In March of 2019, I was honored to testify before the House Armed Services Committee on the value of transgender military service. As I sat in the chambers, waiting to give my opening statement, I remember thinking, “How did I end up here?” and reflecting on the other defining moments that had brought me to our nation’s capital.
Only four years before, I was not even out yet. I had hidden my gender identity from everyone that I loved, and even tried to ignore it myself for over 30 years. I was afraid that if I came out, I might lose my family, friends, and job. The first transgender military ban was still in place at the time, and I was afraid to lose my career in the Army.
I have known that I was transgender since I was 8 years old. Like so many, I didn’t understand my feelings and believed that nobody else would either, so I buried them. As the years went on that became harder to do, until in 2015, I could no longer ignore who I am. I had to do something. I had to live my truth.
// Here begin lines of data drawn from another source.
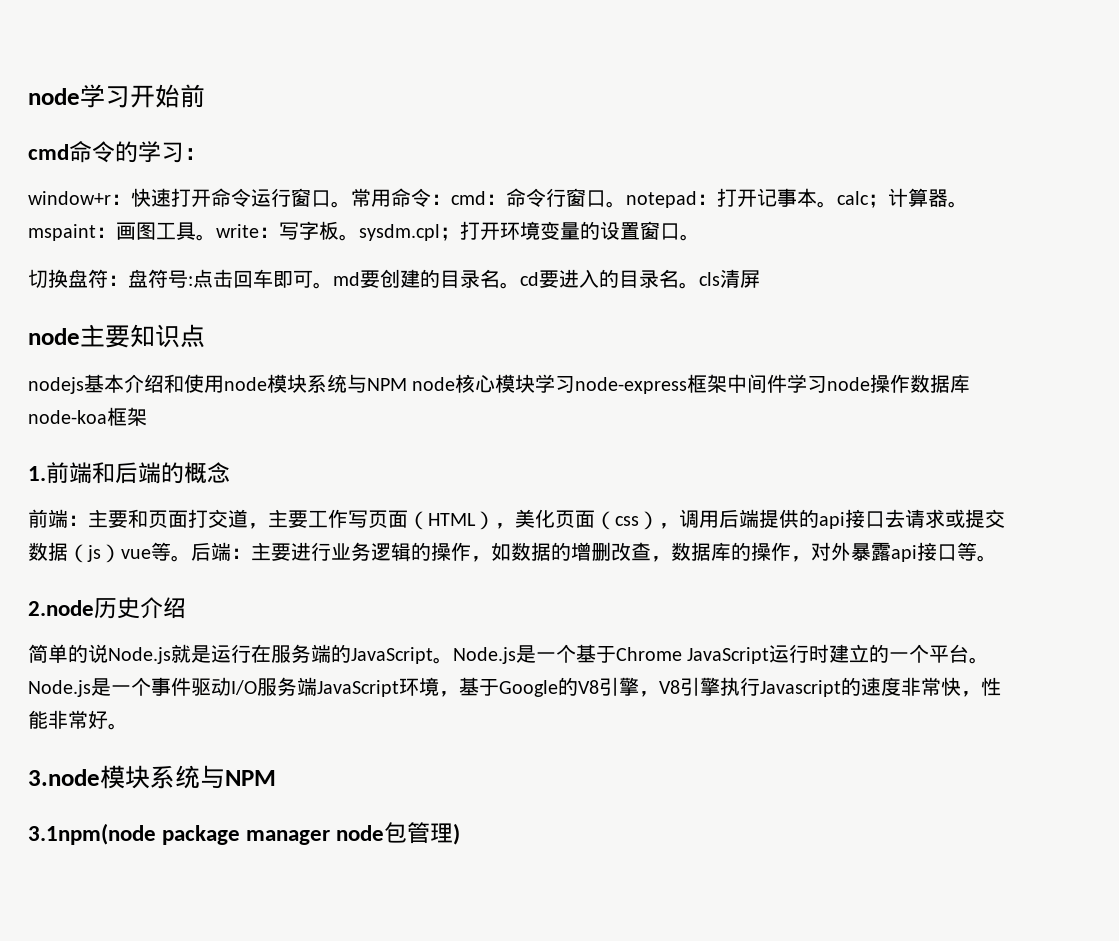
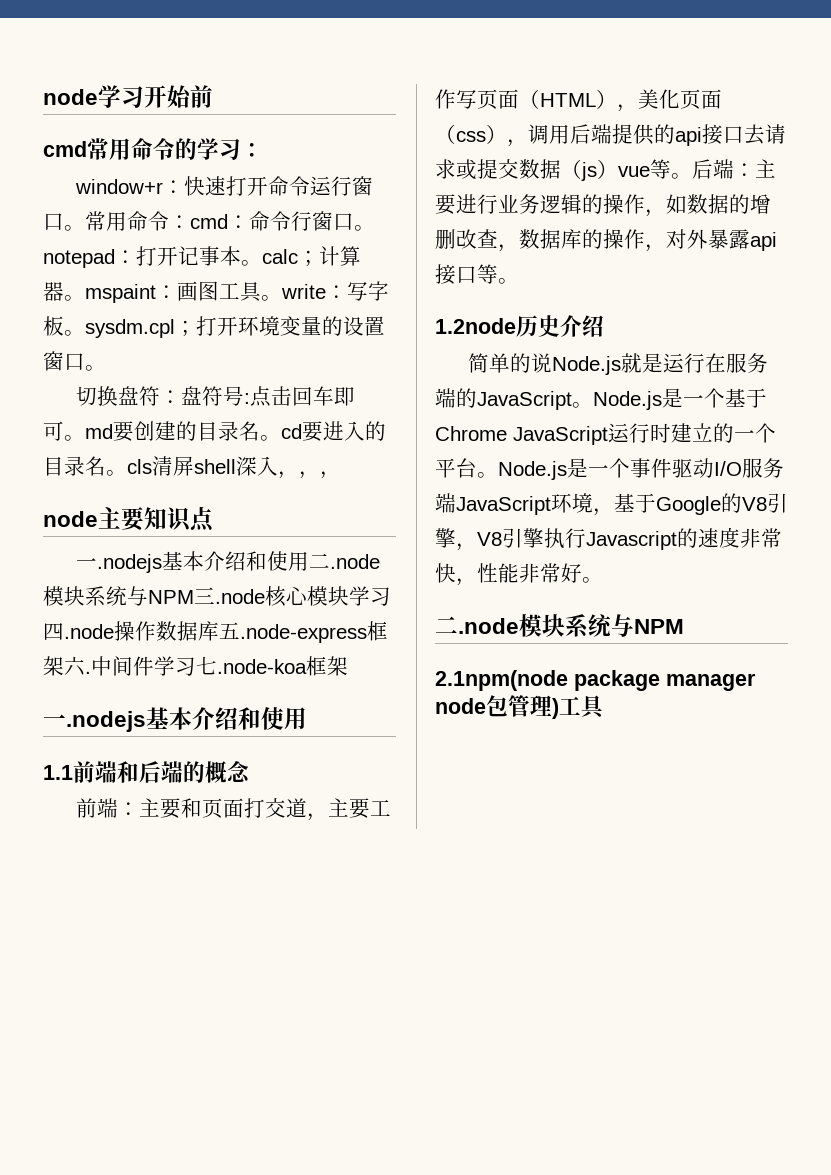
(69, 152) none -> [87,138,131,160] 常用
(760, 279) none -> [194,456,341,479] shell深入，，，
[28,374,456,394] nodejs基本介绍和使用node模块系统与NPM node -> [76,551,381,573] [43,586,265,606] 一.nodejs基本介绍和使用二.node模块系统与NPM三.node
[575,374,971,394] [28,407,147,426] [28,466,46,481] node-express框架中间件学习node操作数据库node-koa框架 // 1. -> [43,621,388,643] [43,656,348,676] [43,707,307,732] [43,765,73,780] 四.node操作数据库五.node-express框架六.中间件学习七.node-koa框架 // 一.nodejs基本介绍和使用 // 1.1
[28,600,94,616] 2.node -> [435,318,516,334] 1.2node
[28,769,100,786] 3.node -> [435,616,519,634] 二.node
[28,823,156,845] 3.1npm(node -> [435,670,568,691] 2.1npm(node
(461, 834) none -> [559,695,605,719] 工具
I started by coming out to my family. I reluctantly shared my true identity with my parents and my two young children. I was blessed to receive love and acceptance from them. Their support was all that I needed. I decided that I would come out to 100 people in 100 days. I would start with those who I was closest to and move down the list from there. Not everyone was understanding, but I had my support network and it continued to grow. Within that 100 days I came out to more than 100 people, and by day 100 I was out and living the life that I had always been meant to live.
Somewhere around day 80, I decided it was time to come out at work. I didn’t want to be “outed.” I wanted to control my story. I started by telling my military doctor before going to my boss and coming out to him. From there I had many conversations with my peers, my superiors and my subordinates. I explained what being trans meant and let them know that first and foremost, I was the Soldier that they had always known.
When I decided to come out and be myself, I had planned to do so quietly. That all changed in the spring of 2015. Another trans servicemember and I were talking, and she said, “If nobody ever speaks up, nothing will ever change.” As a noncommissioned officer, I have been taking care of Soldiers for 15 years. Her words on that day reminded me that this was another way to take care of Soldiers. The following week my story was on the front page of the Sunday paper, and I became America’s first openly transgender infantryman.
In the years since that day I have spoken in the Pentagon, attended the President’s State of The Union Address, and met with our nation’s leaders, all in an effort to take care of the Soldiers, Sailors, Airmen, Marines, and Coast Guardsmen that I have dedicated my life to. When I first decided to come out, I didn’t know all of the ways that my story would help others to tell their own. I didn’t know that I would help others to be their truest selves. All I knew was that it was time to be honest and say yes to myself.
As you are reading this today, perhaps you are trying to decide if this is your day, if you are ready to be true to who you are. Maybe this is one of those defining moments that will shape the rest of your life. Whether you come out to 100 people in 100 days, share your truth with a trusted loved one, or simply come out to yourself about who you are, know that you are worth it, and you are not alone.